# Getting Started with SoS Workflow System

* **Difficulty level**: easy
* **Time need to lean**: 10 minutes or less
* **Key points**:
  * SoS uses classic Jupyter or Jupyter Lab with a SoS kernel as its IDE
  * SoS steps can be developed and executed in SoS Notebook
  * SoS workflows are embedded in Jupyter notebook
  * Complete SoS workflows can be executed in Jupyter notebook with magics `%run` and `%sosrun`, or with the `sos` command from command line

## SoS Workflow System in Jupyter

SoS Workflow System uses SoS Notebook as its IDE. The following figure illustrates the overall design of SoS Workflow System and SoS Notebook:

![JupyterCon18 SoS Talk](https://vatlab.github.io/sos-docs/doc/media/SoS_Notebook_and_Workflow.png)

Basically,

* SoS Notebook is a [Jupyter Notebook](https://jupyter.org/) with a SoS kernel.
* SoS Notebook serves as a super kernel to all other Jupyter kernels and allows the use of multiple kernels in a single notebook.
* SoS Notebook also serves as the IDE for SoS Workflow System.
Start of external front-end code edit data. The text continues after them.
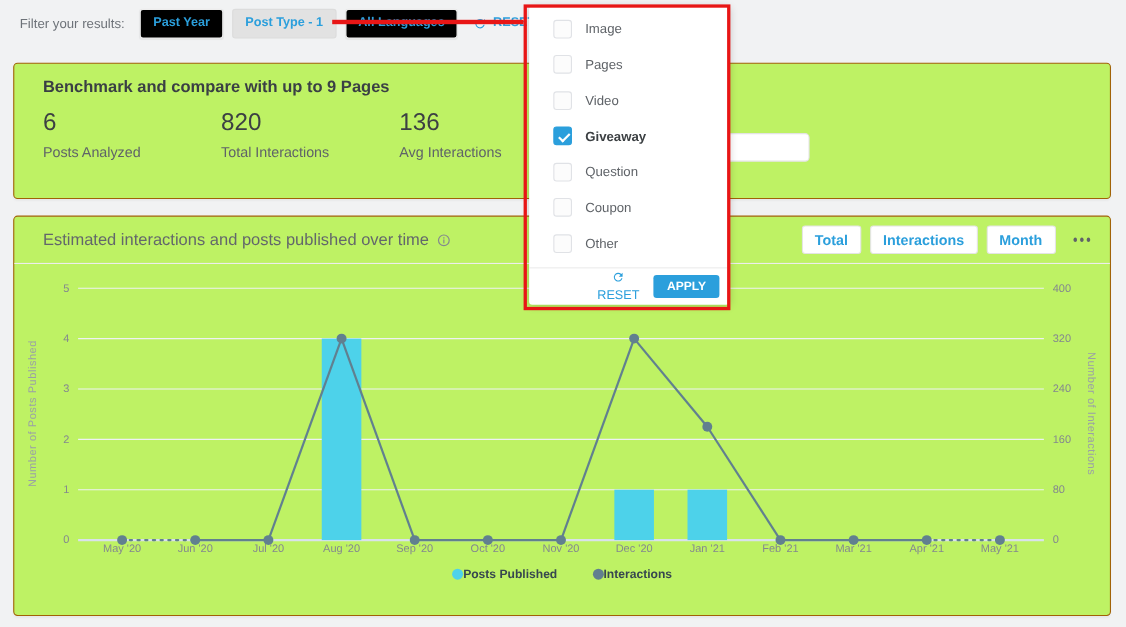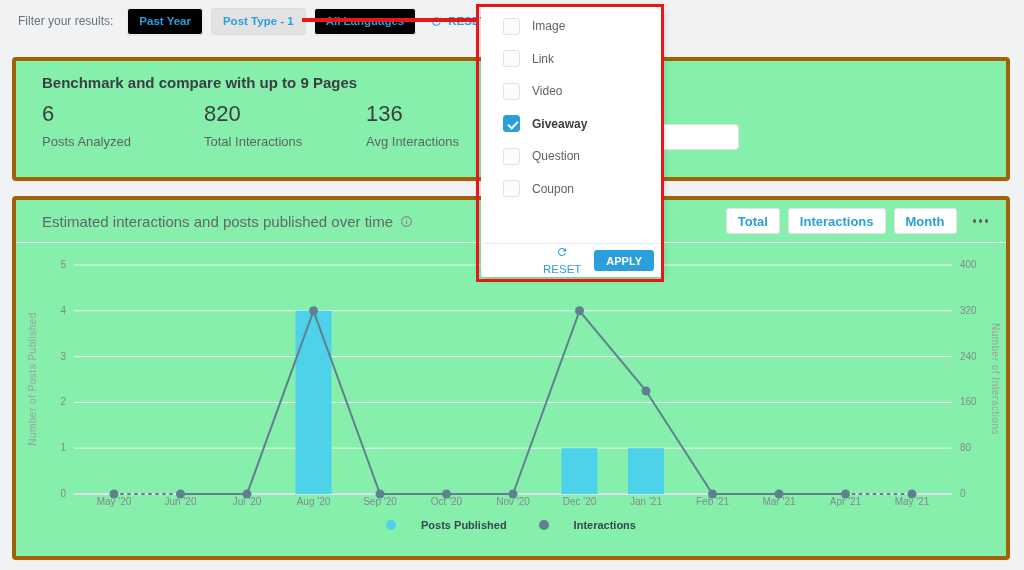--- a/index.html
+++ b/index.html
@@ -3,21 +3,21 @@
 <meta charset="utf-8">
 <style>
   * { margin:0; padding:0; box-sizing:border-box; }
   html,body { width:1024px; height:570px; }
   body {
     position:relative; overflow:hidden;
     background:#f1f2f3;
     font-family:"Liberation Sans", sans-serif;
     color:#3c4043;
   }
-  .card { position:absolute; background:#86efac; border:4px solid #a16207; border-radius:4px;
+  .card { position:absolute; background:#bef264; border:1px solid #a16207; border-radius:4px;
           box-shadow:0 1px 2px rgba(0,0,0,.04); }
 
   
   .filter-bar { position:absolute; left:18px; top:7px; height:28px; display:flex; align-items:center; }
   .filter-label { font-size:12px; color:#6d7278; margin-right:14px; white-space:nowrap; }
   .pill { height:27px; padding:0 11px; margin-right:8px; background:#000000; border:1px solid #ececec;
           border-radius:3px; color:var(--blue); font-weight:bold; font-size:11.5px;
           font-family:inherit; box-shadow:0 1px 1px rgba(0,0,0,.05); cursor:pointer; white-space:nowrap; }
   .pill-active { background:#e2e2e2; border-color:#dcdcdc; box-shadow:none; }
   .reset-link { display:flex; align-items:center; gap:5px; margin-left:6px; background:none; border:none;
@@ -43,21 +43,21 @@
   .chip { height:26px; padding:0 11px; background:#fff; border:1px solid #e4e4e4; border-radius:3px;
           color:var(--blue); font-weight:bold; font-size:13px; font-family:inherit; cursor:pointer; white-space:nowrap; }
   .more-menu { display:flex; gap:2.5px; padding:6px 4px; cursor:pointer; margin-left:4px; }
   .more-menu i { width:3.5px; height:3.5px; border-radius:50%; background:#5f6368; }
   .chart-divider { position:absolute; left:0; top:42px; width:100%; height:1px; background:#ededed; }
   #chart-svg { position:absolute; left:0; top:43px; }
   #chart-svg text { font-family:"Liberation Sans", sans-serif; }
   .tick { font-size:10px; fill:#84898e; }
   .axis-title { font-size:10px; fill:#9aa0a6; letter-spacing:.5px; }
   .chart-legend { position:absolute; left:0; top:319px; width:100%; display:flex; justify-content:center; gap:32px; }
-  .legend-item { display:flex; align-items:center; gap:25px; font-size:11px; font-weight:bold; color:#37474f; }
+  .legend-item { display:flex; align-items:center; gap:0; font-size:11px; font-weight:bold; color:#37474f; }
   .legend-dot { width:10px; height:10px; border-radius:50%; }
 
   
   .dropdown { position:absolute; left:481px; top:6px; width:182px; height:271px; background:#fff;
           border-radius:3px; box-shadow:0 1px 8px rgba(0,0,0,.18); z-index:5; }
   .opt-list { position:absolute; left:0; top:4px; width:100%; }
   .opt-row { display:flex; align-items:center; height:32.5px; padding-left:22px; cursor:pointer; }
   .cbx { width:17px; height:17px; border:1px solid #e0e2e6; border-radius:3px; background:#fcfcfc; position:relative; flex:none; }
   .cbx.checked { background:var(--blue); border-color:var(--blue); }
   .cbx.checked::after { content:""; position:absolute; left:5.5px; top:2.5px; width:4px; height:8px;
@@ -213,37 +213,41 @@
 </div>
 
 <div class="dropdown">
   <div class="opt-list" id="post-type-options">
       <div class="opt-row">
         <span class="cbx"></span>
         <span class="opt-label">Image</span>
       </div>
       <div class="opt-row">
         <span class="cbx"></span>
-        <span class="opt-label">Link</span>
+        <span class="opt-label">Pages</span>
       </div>
       <div class="opt-row">
         <span class="cbx"></span>
         <span class="opt-label">Video</span>
       </div>
       <div class="opt-row">
         <span class="cbx checked"></span>
         <span class="opt-label bold">Giveaway</span>
       </div>
       <div class="opt-row">
         <span class="cbx"></span>
         <span class="opt-label">Question</span>
       </div>
       <div class="opt-row">
         <span class="cbx"></span>
         <span class="opt-label">Coupon</span>
+      </div>
+      <div class="opt-row">
+        <span class="cbx"></span>
+        <span class="opt-label">Other</span>
       </div>
     </div>
   <div class="dropdown-footer">
     <button class="reset-btn">
       <svg width="12" height="12" viewBox="0 0 24 24">
         <path fill="currentColor" d="M17.65 6.35A8 8 0 1 0 19.73 14h-2.08A6 6 0 1 1 12 6c1.66 0 3.14.69 4.22 1.78L13 11h7V4l-2.35 2.35z"></path>
       </svg>
       <span>RESET</span>
     </button>
     <button class="apply-btn">APPLY</button>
The figure is linked to a [youtube video](https://www.youtube.com/watch?v=U75eKosFbp8) for a [presentation on SoS during the 2018 JupyterCon](https://github.com/vatlab/JupyterCon2018), which introduces both SoS Notebook and SoS Workflow System and can be a good starting point for you to learn SoS. The SoS Workflow part starts at [20min](https://www.youtube.com/watch?v=U75eKosFbp8#t=20m).

## Running SoS

The Running SoS section of the [SoS Homepage](https://vatlab.github.io/sos-docs/) contains all the instructions on how to install SoS. Briefly, you have the following options to use SoS

* Try SoS using our live server [http://vatlab.github.io/sos/live](http://vatlab.github.io/sos/live).
* Start a Jupyter notebook server from our docker image [mdabioinfo/sos-notebook](https://hub.docker.com/r/mdabioinfo/sos-notebook/).
* Install `sos` and `sos-notebook` locally if you have a local Python (3.6 or higher) installation and a working Jupyter server with kernels of interest.
* Check with your system administrator if you have access to an institutional JupyterHub server with SoS installed.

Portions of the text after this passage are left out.